Les gens du Burundi se débattent au milieu des inondations sans fin du lac Tanganyika | Dans les nouvelles sur les photos
Asha, une mère de quatre enfants, s’est retrouvée une fois de plus en portant des bottes en caoutchouc à l’intérieur de son salon – le coût récurrent de résider près du lac Tanganyika au Burundi, où le changement climatique et les inondations incessants sont devenus une partie de la vie quotidienne.
L’architecture gracieuse de Gatumba – une ville bordant la capitale, Bujumbura – témoigne de sa prospérité passée. Pourtant, pour beaucoup, cette mémoire semble éloignée.
De plus en plus, les résidents recourent à des tentes de tangage au sommet de leurs toits, alors que les enfants dérivent entre les maisons sur des radeaux de fortune façonnés à partir de bouteilles en plastique.
«Nous sommes sous l’eau depuis des années», a déclaré Asha, 32 ans.
Le lac Tanganyika est connu pour ses fluctuations cycliques au niveau de l’eau, mais celles-ci ont été aggravées par le réchauffement climatique, selon Bernard Sindayihebura, un spécialiste de l’urbanisme et de l’environnement à l’Université du Burundi.
Il a expliqué que les températures de surface sur le deuxième plus grand lac d’Afrique ont grimpé régulièrement, conduisant à des précipitations plus fortes et en poussant le lac au-dessus de sa moyenne historique depuis 2018.
Avec le lac gonflé, la rivière Ruzizi est incapable de s’y égayer, ce qui entraîne des inondations persistantes qui inondent les zones environnantes comme Gatumba sur la rive nord.
La situation s’est intensifiée en 2023, lorsque Asha et sa famille ont été forcées de fuir un inondation particulièrement grave.
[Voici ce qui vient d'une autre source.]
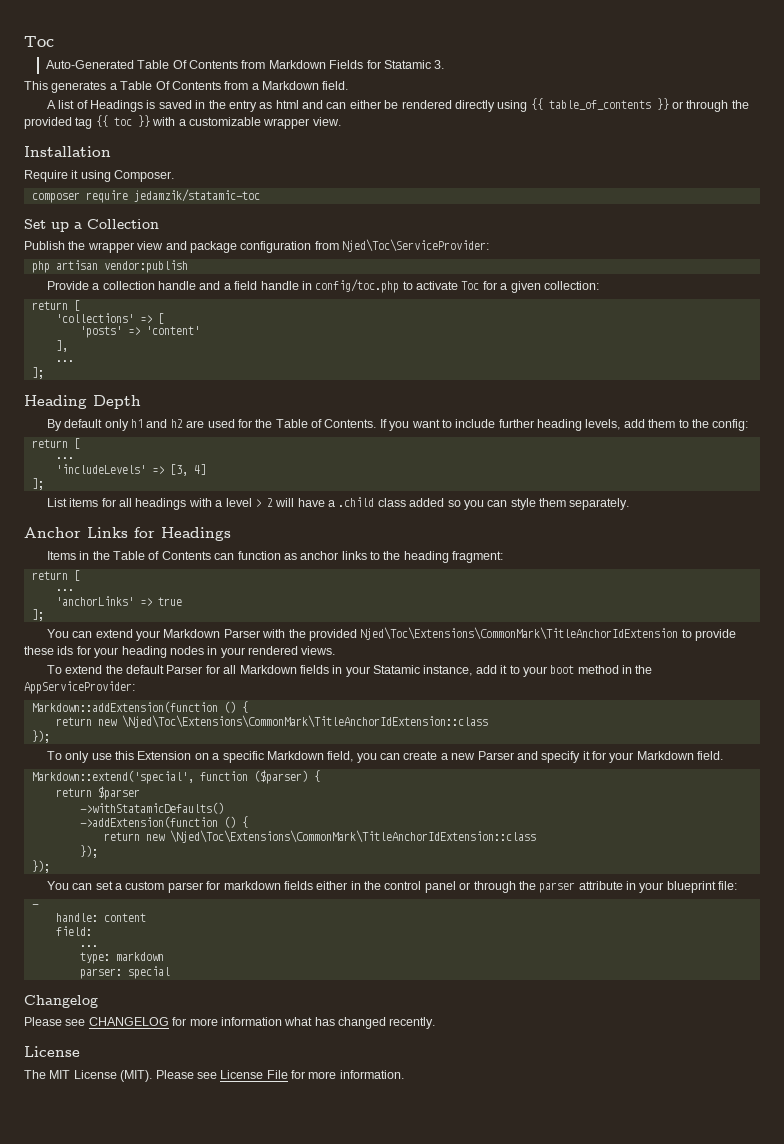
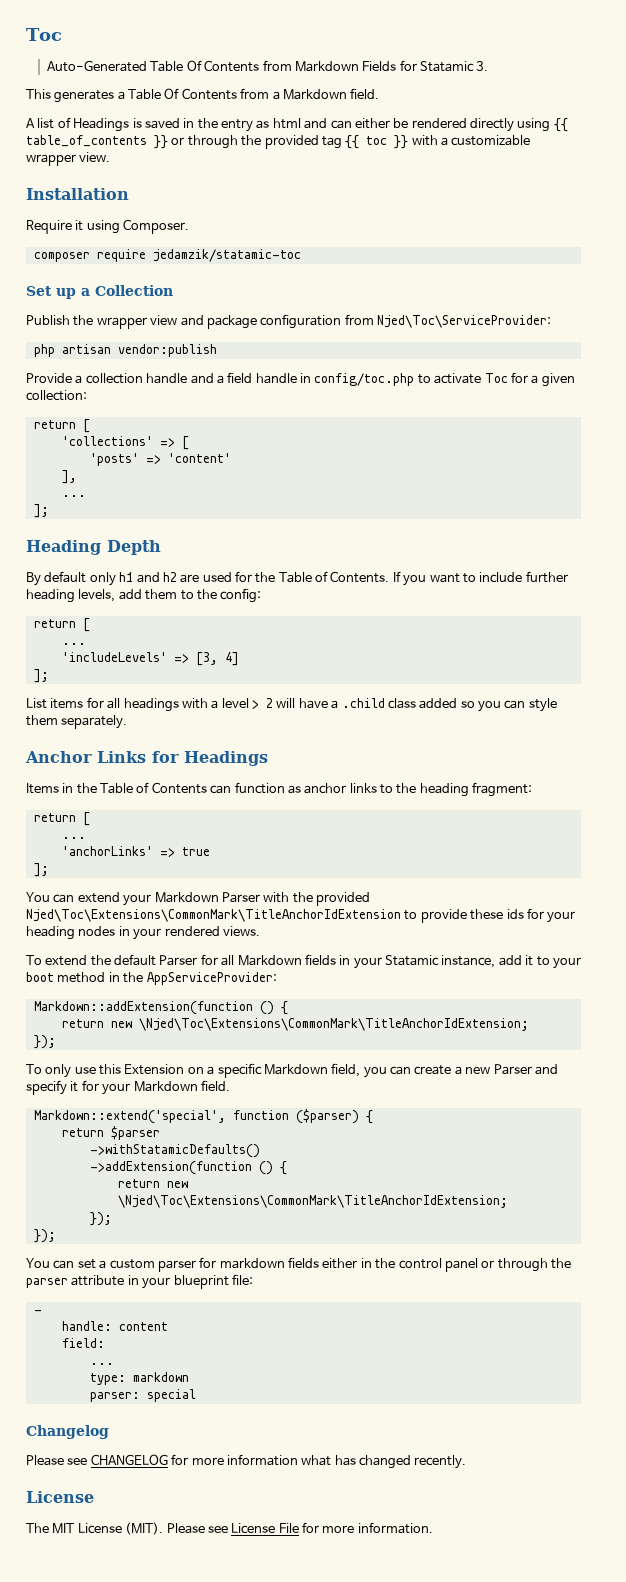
[121,715,488,728] \Njed\Toc\Extensions\CommonMark\TitleAnchorIdExtension::class -> [138,1018,529,1031] \Njed\Toc\Extensions\CommonMark\TitleAnchorIdExtension;
[169,830,536,843] \Njed\Toc\Extensions\CommonMark\TitleAnchorIdExtension::class -> [117,1195,508,1208] \Njed\Toc\Extensions\CommonMark\TitleAnchorIdExtension;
L’eau montant aussi haut que sa taille, elle a dû chercher un abri dans un logement temporaire à proximité.
L’année suivante, et encore cette année, ils ont été déplacés à plusieurs reprises, alors que les eaux de crue engloutissaient des quartiers entiers.
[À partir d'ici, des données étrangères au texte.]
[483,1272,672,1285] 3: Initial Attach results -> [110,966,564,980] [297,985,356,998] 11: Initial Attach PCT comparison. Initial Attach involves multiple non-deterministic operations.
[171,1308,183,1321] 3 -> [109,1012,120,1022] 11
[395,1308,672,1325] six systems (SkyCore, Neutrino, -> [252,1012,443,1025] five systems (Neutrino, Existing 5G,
Le Burundi se classe parmi les nations les plus pauvres du monde, se tenant 187e sur 193 sur l’indice du développement humain des Nations Unies. L’ONU le répertorie également comme l’un des 20 pays les plus vulnérables au changement climatique.
En 2024, des pluies battant, agrandies par le phénomène El Nino, ont déplacé près de 100 000 personnes et ont fait de nombreuses vies, bien qu’aucun chiffre officiel n’ait été publié.
Ariella, une mère de sept enfants qui réside maintenant dans le camp de Gateri pour les personnes déplacées en interne (PDI) dans le nord du Burundi, a parlé de tout perdre dans les inondations de Gatumba 2020.
Sa maison s’est effondrée et l’un de ses bébés a été presque emporté par les eaux de crue. La famille a déménagé entre deux camps différents, pour être à nouveau frappé par les inondations.
«Nous nous demandons souvent à quoi ressemblera notre avenir», a déclaré Ariella.
À Gatumba, le chef de la communauté Jean-Marie Niyonkuru, 42 ans, a déclaré que les résidents faisaient de leur mieux pour faire face, mais que les conditions restent désastreuses.
“Les enfants souffrent de diarrhée parce que l’eau s’est mélangée à l’eau des toilettes, inondant les rues”, a-t-il déclaré. «Il y a beaucoup de choléra.»
Save the Children est désormais attrayant de l’aide, mais le financement critique s’est tari. Sous le président Donald Trump, 83% des projets humanitaires des États-Unis ont été suspendus, avec des programmes liés au climat parmi les plus à risque.
Les États-Unis ont précédemment fourni 40% de l’aide mondiale, et aucun autre pays n’a comblé l’écart.